Your objective:
Show every line in the records below that contains the word "Create".

Given information:
'''

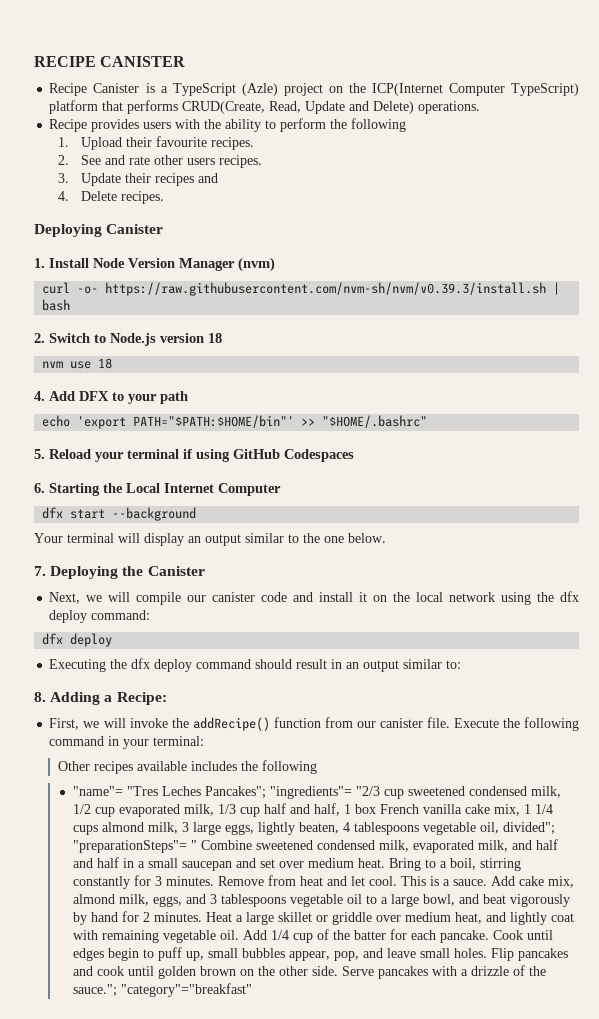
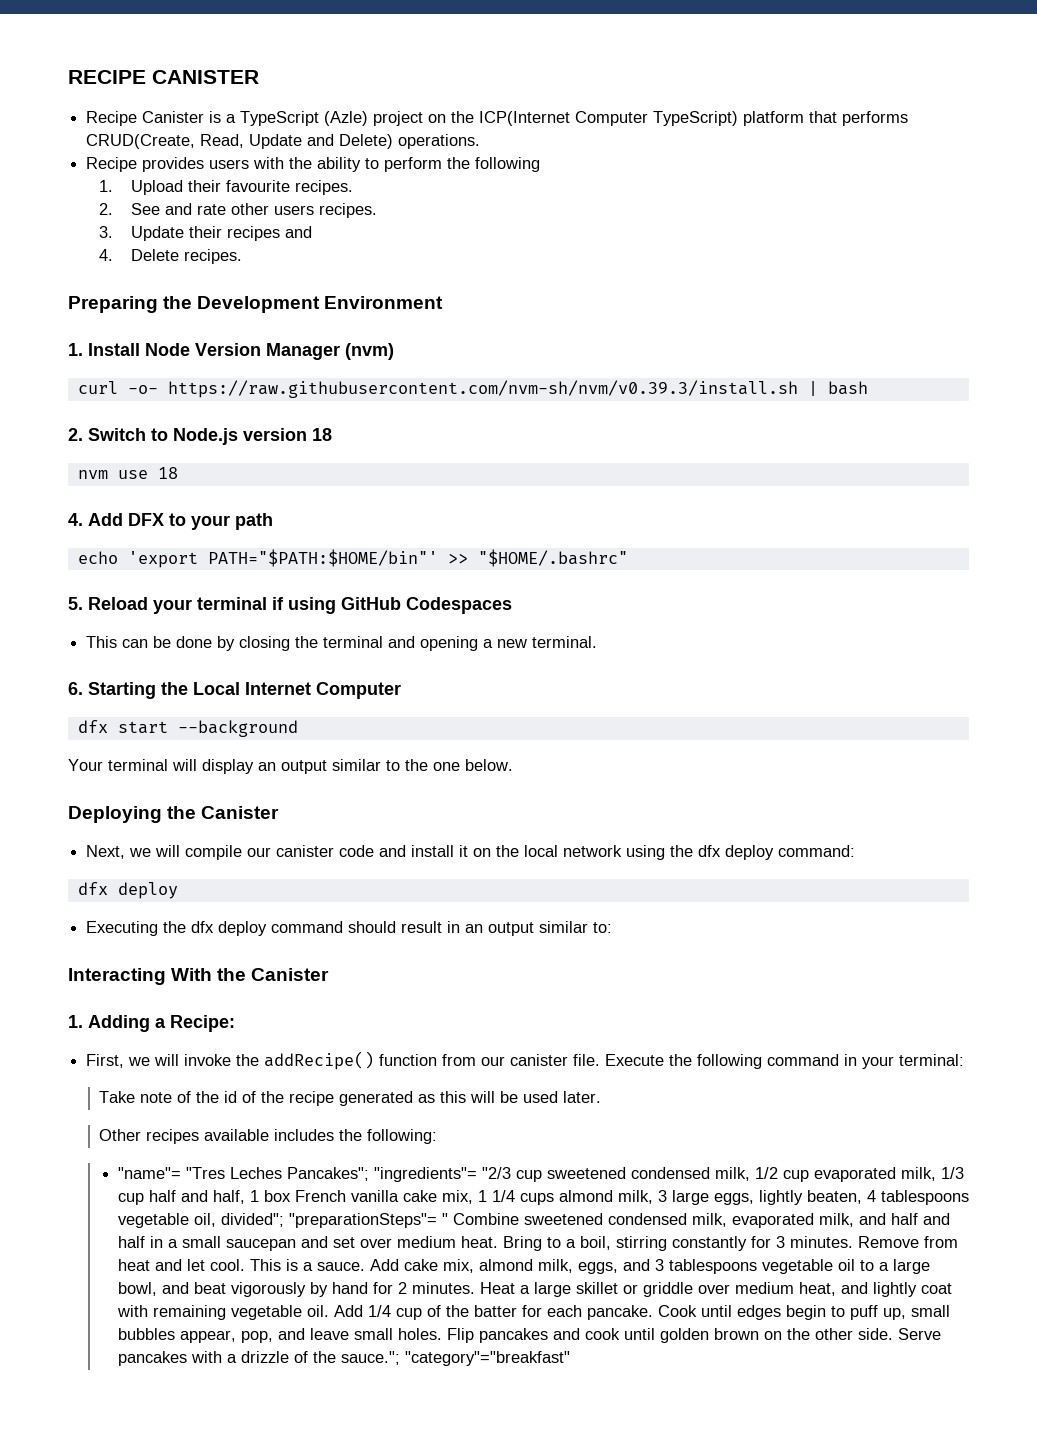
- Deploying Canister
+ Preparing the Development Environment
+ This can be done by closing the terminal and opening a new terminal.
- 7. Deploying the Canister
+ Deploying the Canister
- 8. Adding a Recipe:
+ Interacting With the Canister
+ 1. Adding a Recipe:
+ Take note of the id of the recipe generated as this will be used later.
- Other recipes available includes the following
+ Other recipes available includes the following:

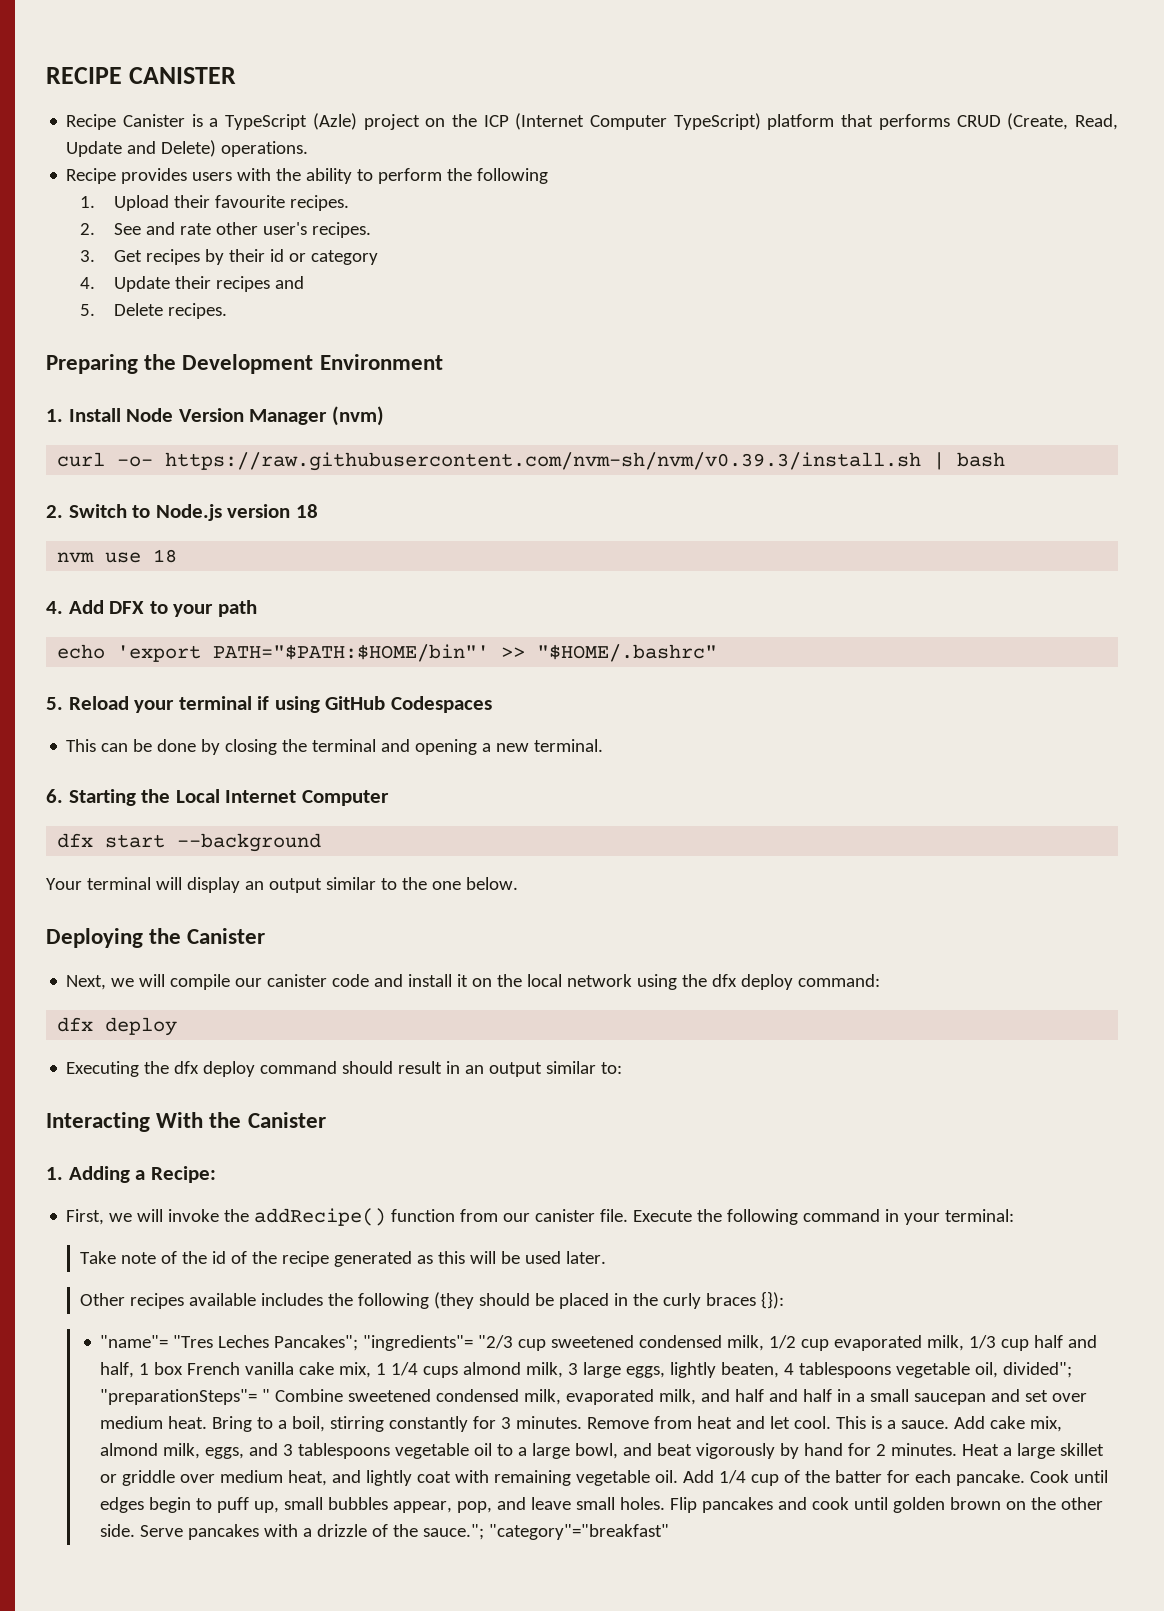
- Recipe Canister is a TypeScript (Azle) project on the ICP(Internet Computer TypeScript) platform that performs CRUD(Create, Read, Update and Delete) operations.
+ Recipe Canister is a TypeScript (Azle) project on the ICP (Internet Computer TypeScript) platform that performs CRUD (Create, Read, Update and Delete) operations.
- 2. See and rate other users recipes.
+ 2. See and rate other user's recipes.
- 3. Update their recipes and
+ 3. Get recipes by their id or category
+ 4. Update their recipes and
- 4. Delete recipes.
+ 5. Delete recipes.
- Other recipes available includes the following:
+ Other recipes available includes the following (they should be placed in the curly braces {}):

'''
'''

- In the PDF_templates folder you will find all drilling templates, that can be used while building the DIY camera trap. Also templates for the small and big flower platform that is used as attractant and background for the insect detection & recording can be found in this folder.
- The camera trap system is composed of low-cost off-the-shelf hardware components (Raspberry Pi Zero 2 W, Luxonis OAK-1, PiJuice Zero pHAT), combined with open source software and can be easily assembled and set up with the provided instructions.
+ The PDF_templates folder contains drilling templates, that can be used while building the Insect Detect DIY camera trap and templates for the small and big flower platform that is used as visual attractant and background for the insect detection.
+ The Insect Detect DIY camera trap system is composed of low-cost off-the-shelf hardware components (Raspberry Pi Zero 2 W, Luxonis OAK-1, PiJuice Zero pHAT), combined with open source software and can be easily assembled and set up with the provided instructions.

'''

Exercise output:
- Recipe Canister is a TypeScript (Azle) project on the ICP(Internet Computer TypeScript) platform that performs CRUD(Create, Read, Update and Delete) operations.
+ Recipe Canister is a TypeScript (Azle) project on the ICP (Internet Computer TypeScript) platform that performs CRUD (Create, Read, Update and Delete) operations.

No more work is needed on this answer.